Location
- 411 W 6th St Forsan, Texas 79733 United States

Information
- School type: Public High School
- School district: Forsan Independent School District
- Principal: Rod Been
- Staff: 32.25 (FTE)
- Grades: 6-12
- Enrollment: 388 (2023-2024)
- Student to teacher ratio: 12.03
- Colors: Black & White
- Athletics conference: UIL Class 2A
- Mascot: Buffalo
- Yearbook: The Buffalo Trail
- Website: Jr/Sr High School website

= Forsan High School =

Forsan Jr/Sr High School is a public high school located in Forsan, Texas, USA and classified as a 2A school by the UIL. It is part of the Forsan Independent School District located in southwestern Howard County.
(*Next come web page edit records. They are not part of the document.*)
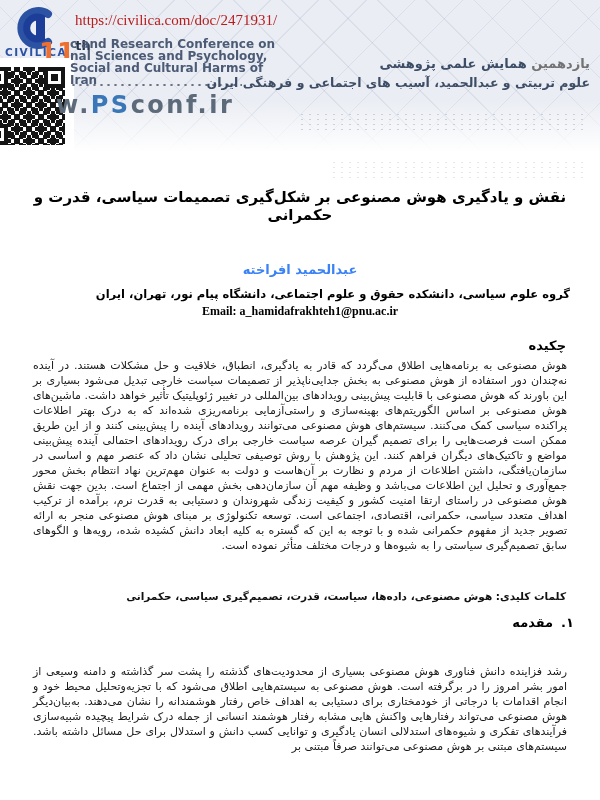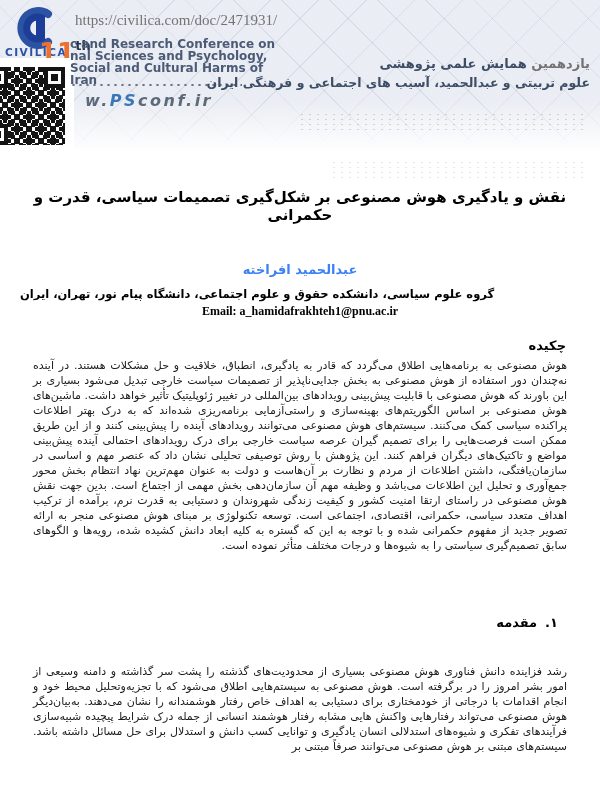"https://civilica.com/doc/2471931/" .doc-url { color: #737373 -> #b91c1c }
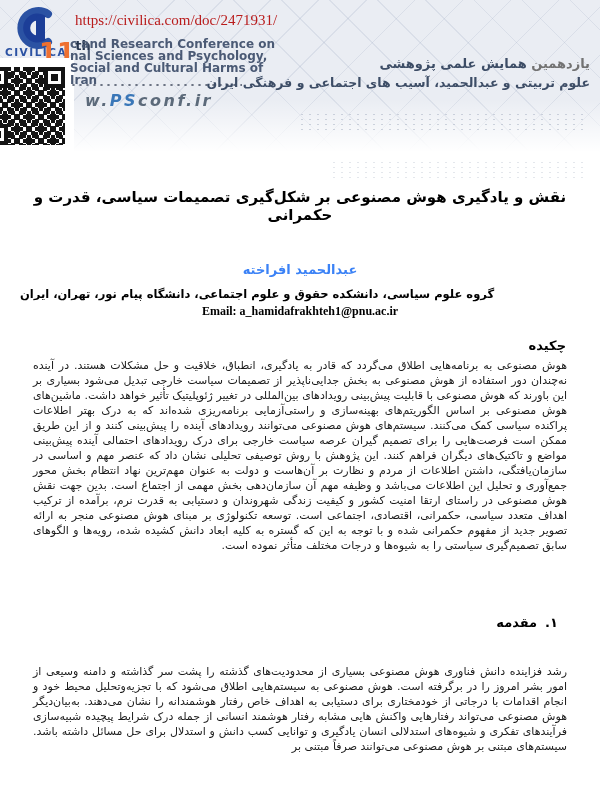"w.PSconf.ir" .site { font-size: 16px -> 24px; font-style: italic -> none; left: 85px -> 56px }
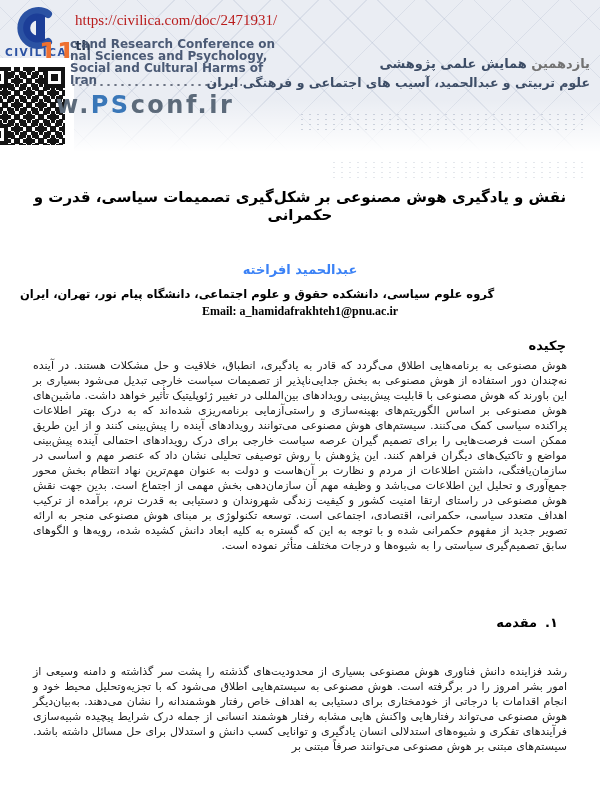"گروه علوم سیاسی، دانشکده حقوق" .affil { text-align: left -> right }
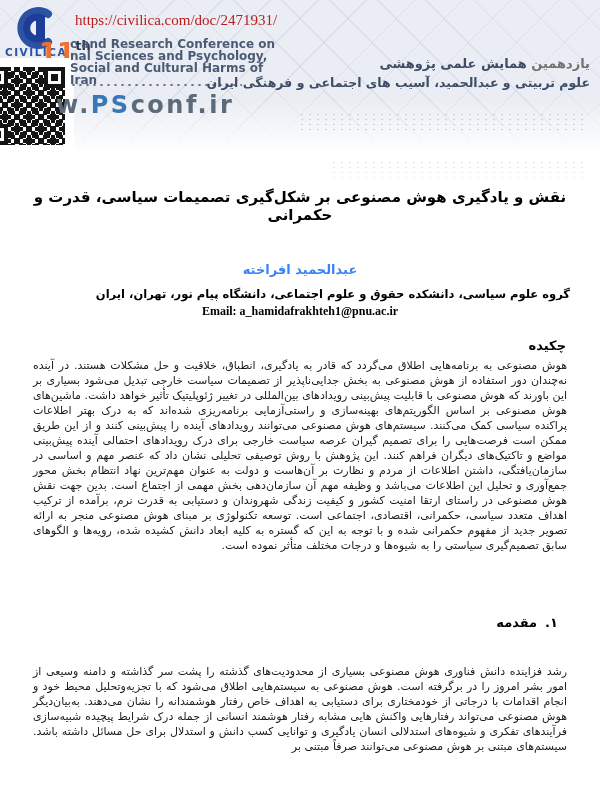"کلمات کلیدی: هوش مصنوعی، داده‌ها،" div.keywords { html: none -> <div><span>کلمات کلیدی:</span><span> هوش مصنوعی، داده‌ها، سیاست، قدرت، تصمیم‌گیری سیاسی، حکمرانی</span></div> }
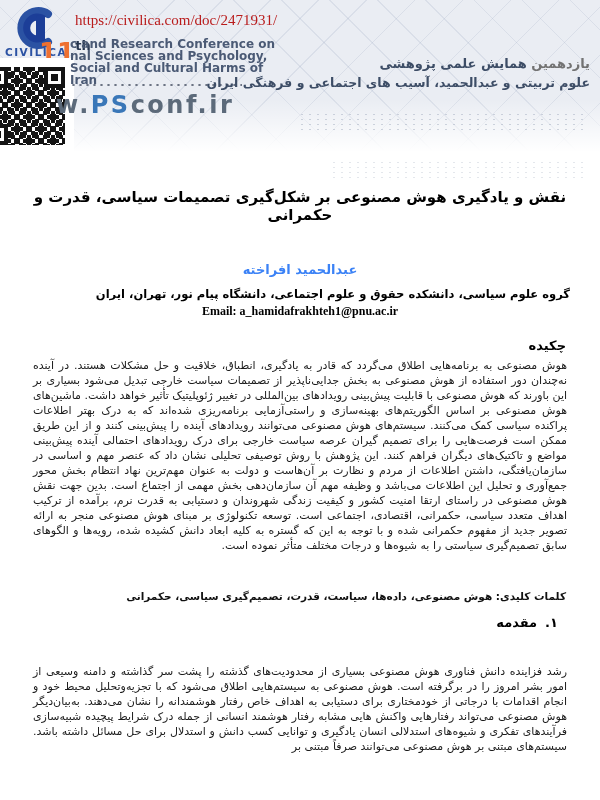"۱.مقدمه" .sec-head { right: 42px -> 26px }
In 2015, the school was rated "Met Standard" by the Texas Education Agency.

==Athletics==
The Forsan Buffaloes compete in these sports -

Cross Country, Football, Basketball, Powerlifting, Golf, Tennis, Track, Softball & Baseball

===State Champion Titles===
- Boys Cross Country -
  - 2012(1A)
- Girls Golf -
  - 1972(B)
- Softball -
  - 2009 (1A), 2010(1A)

==Band==
- UIL Marching Band State Champions under direction of: Jim Rhodes and Misty Moellendorf
  - 2007(1A)

The Forsan Buffalo Band was Silver Medalist at State in 2005, 2009, 2013, and 2020.